Collection entries
————
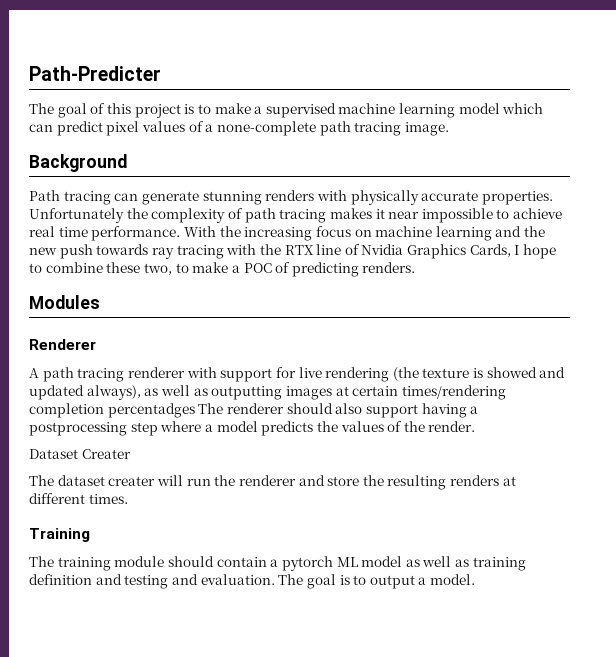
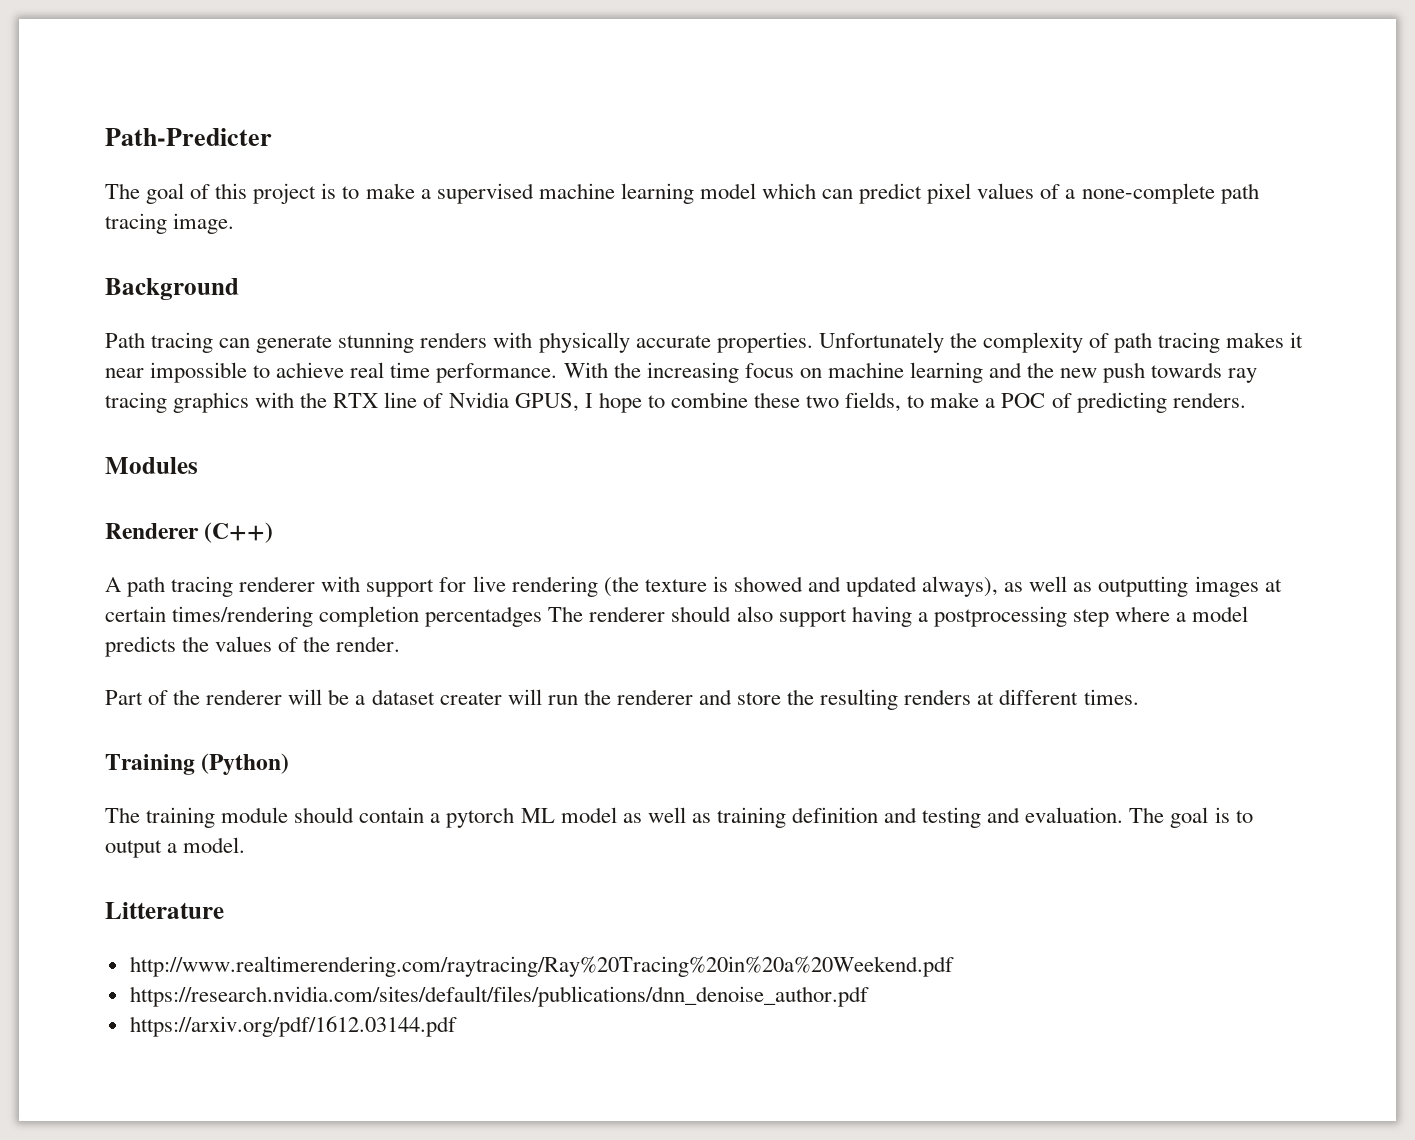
(224, 252) none -> [173,392,250,413] graphics
[407,244,511,259] Graphics Cards, -> [514,393,579,412] GPUS,
[143,263,172,275] two, -> [806,392,902,412] two fields,
(96, 344) none -> [204,522,274,543] (C++)
[29,449,131,459] [29,475,54,486] Dataset Creater // The -> [105,689,366,705] Part of the renderer will be a
(90, 535) none -> [201,753,290,775] (Python)
(476, 579) none -> [105,902,224,919] [129,956,954,977] [129,986,869,1007] [129,1016,457,1037] // Litterature // http://www.realtimerendering.com/raytracing/Ray%20Tracing%20in%20a%20Weekend.pdf // https://research.nvidia.com/sites/default/files/publications/dnn_denoise_author.pdf // https://arxiv.org/pdf/1612.03144.pdf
————
For this exercise, output exactly the lines above from the line with "[29,449,131,459] [29,475,54,486] Dataset" to the line with "(90, 535) none -> [201,753,290,775] (Python)", counting both, and leave out the rest.

[29,449,131,459] [29,475,54,486] Dataset Creater // The -> [105,689,366,705] Part of the renderer will be a
(90, 535) none -> [201,753,290,775] (Python)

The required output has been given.